Well costs are basically a function of the time to drill and complete a well. Serious problems can adversely affect drilling time curves. Avoidance of problems needs to be part of the well plan, and simplicity is a primary key to avoidance.

Drilling a series of field development wells from a platform offers a number of opportunities and challenges, which are compounded significantly when the zones of interest and production intervals are deep. Such was the case from Enron Gas & Oil Trinidad Ltd.'s Kiskadee platform off the east coast of Trinidad. A nine-slot jacket and deck were set in mid-1993, and in late July 1993, drilling commenced to develop a sand at about 15,300-15,800 ft true vertical depth (TVD). All of the wells are directional, and the measured depths range from 16,400 to more than 18,000 ft, with bottom hole displacements of 5,000-7,000 ft.

Some of the problems encountered and the solutions required to drill wells of this magnitude and complexity (as many as five targets identified for intersection) included the following: casing design (number of strings, size, and setting depth), mud program (selection of a drilling fluid to clean 35-50 well bores and provide enough lubricity to allow rotation of 18,000 ft of drill pipe), optimized use of the drilling rig (for the final few thousand feet of well bore drilled, the top drive was operated at near design limits, and 5-in. drill pipe was nearly at its maximum tension limit), directional design (kick-off points that factored in all target intersections and torque limitations that were imposed and exacerbated by excessive hang-down weight).

These were but a few of the more serious operational considerations that had to be dealt with to drill, and then complete, these wells successfully to total depth.

Drilling in the 1990s can be a difficult game of economic survival.

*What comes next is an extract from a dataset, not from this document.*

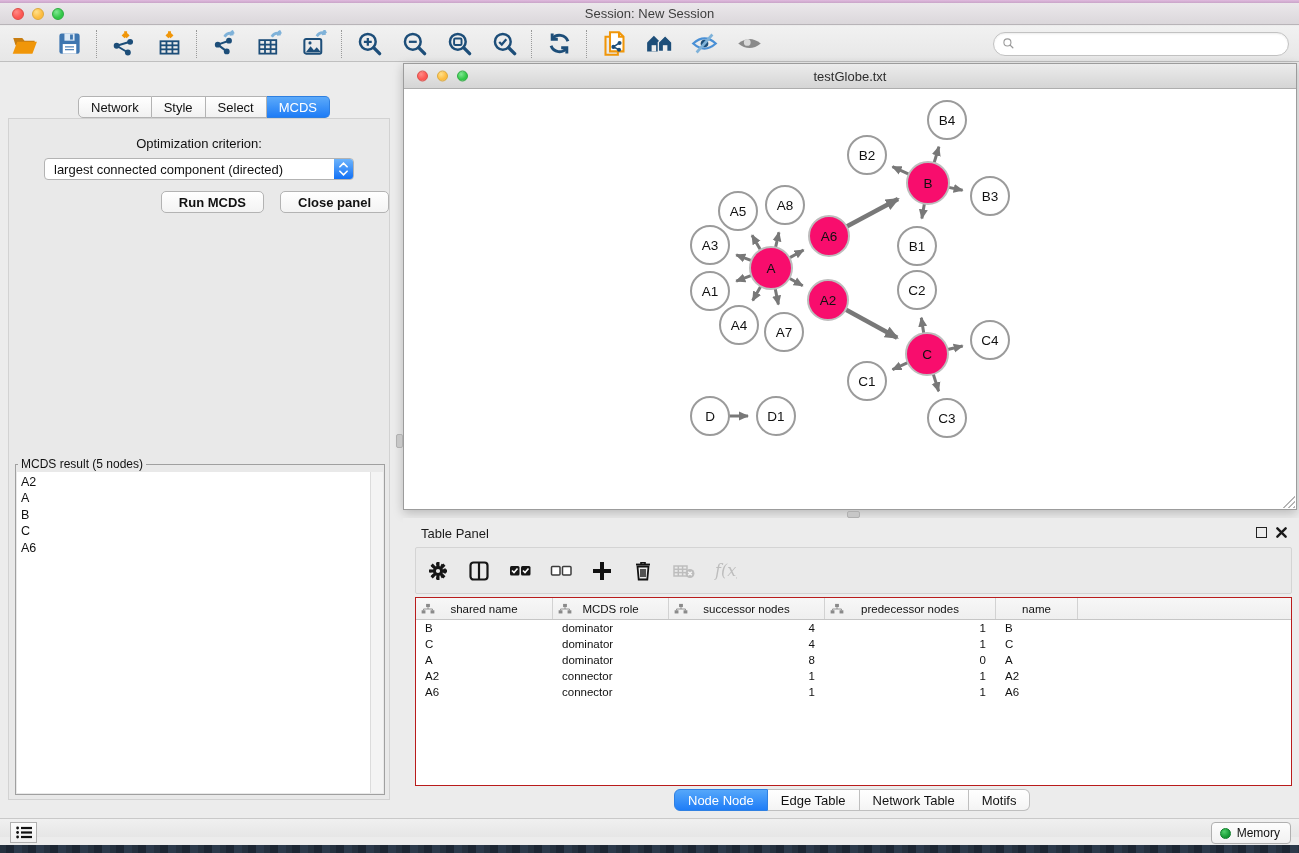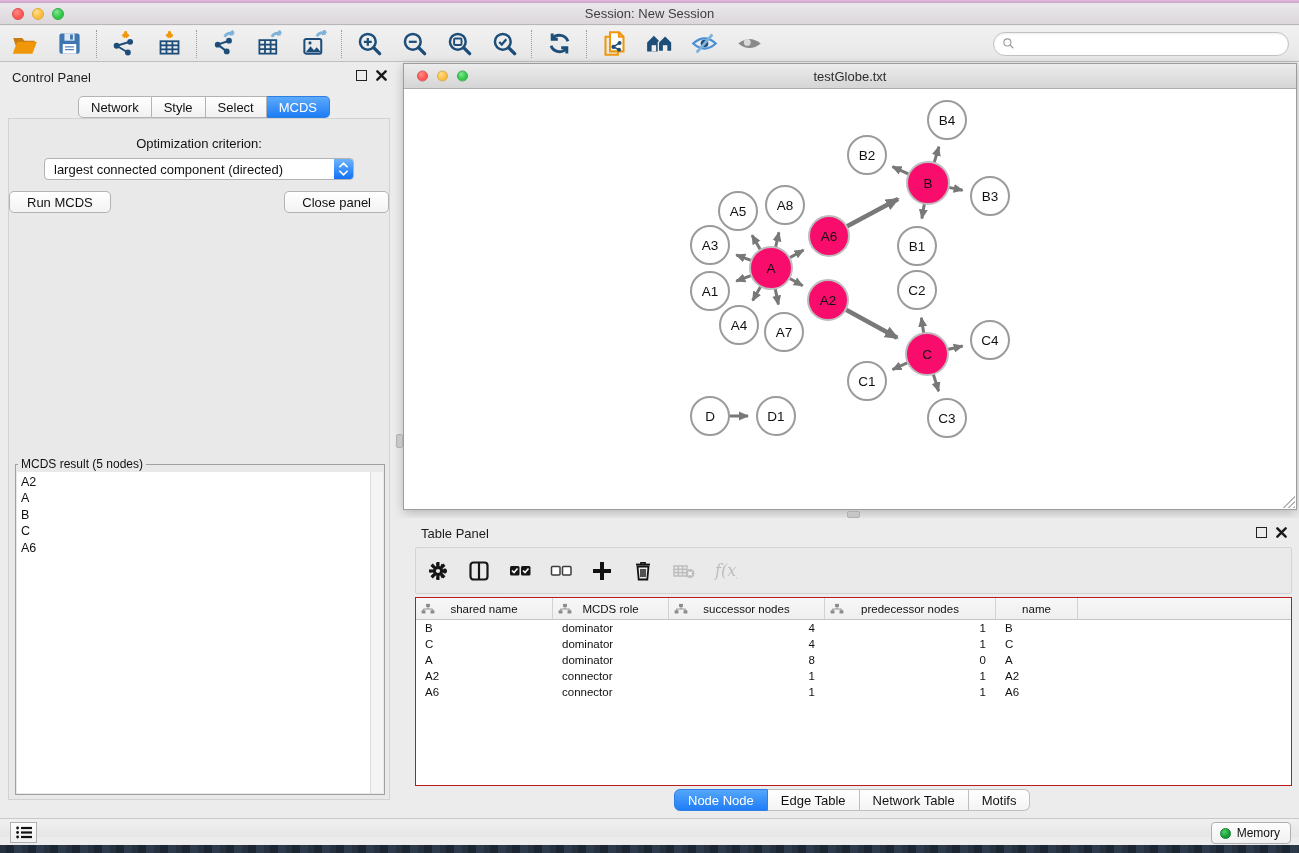"Control Panel" div.panel-head { html: <div> <span>Control Panel</span> <span> <span></span> <span> <svg> <path></path> </svg> </span> </span> </div> -> none }
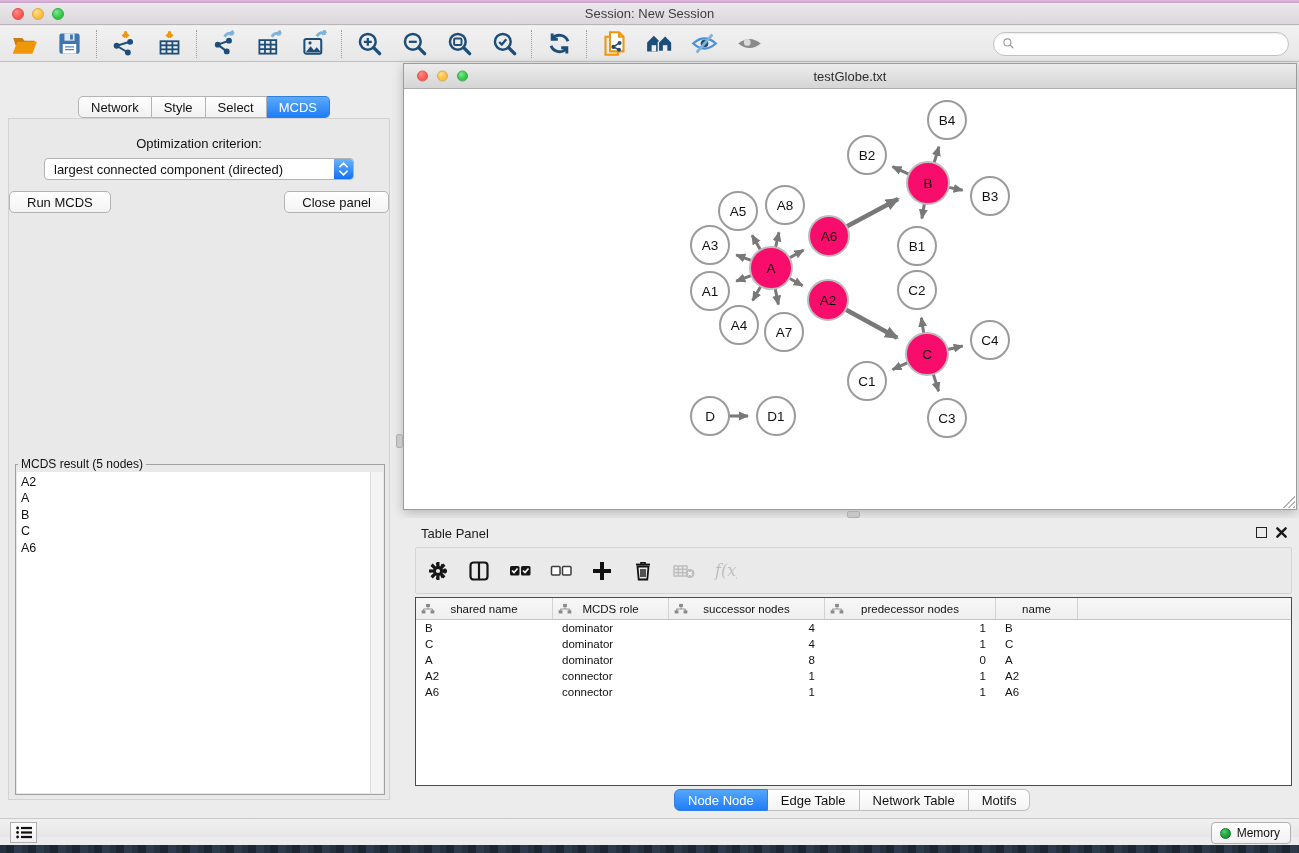"Run MCDS" .cp-buttons { font-weight: none -> bold; gap: 22px -> 16px; justify-content: space-between -> flex-end }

Cost control measures need to be tight for project viability. Successfully drilling and completing wells, which require this amount of operational sophistication, with safety and efficiency on a tight budget is the real challenge. Cooperation and coordination among operator, drilling contractor, and all of the service companies takes on a special meaning with wells such as these. A single weak link in the chain can be catastrophic in terms of time and expense to carry forward.

Kiskadee success

The drilling program from the Kiskadee platform in Trinidad was successful. Enron Gas & Oil Trinidad recently completed a 2-year, 15-well, three-platform drilling program offshore Trinidad's east coast. Global Marine Drilling Co.'s Adriatic IV was used during the project.

Enron's daily production capability from 11 producing wells is 185 MMcfd of gas and 11,000 bo/d. Production is currently curtailed by the purchaser to 150 MMcfd of gas and 9,400 bo/d.

Enron has found that the high level of technical attention required to get these wells down does not require higher and higher levels of applied technical science. Rather, being very basic with standard drilling applications (including mud, cementing, casing, directional work, etc.) is what worked. To be both successful and economical, Enron defined its objective to be on the leading edge of "low-tech."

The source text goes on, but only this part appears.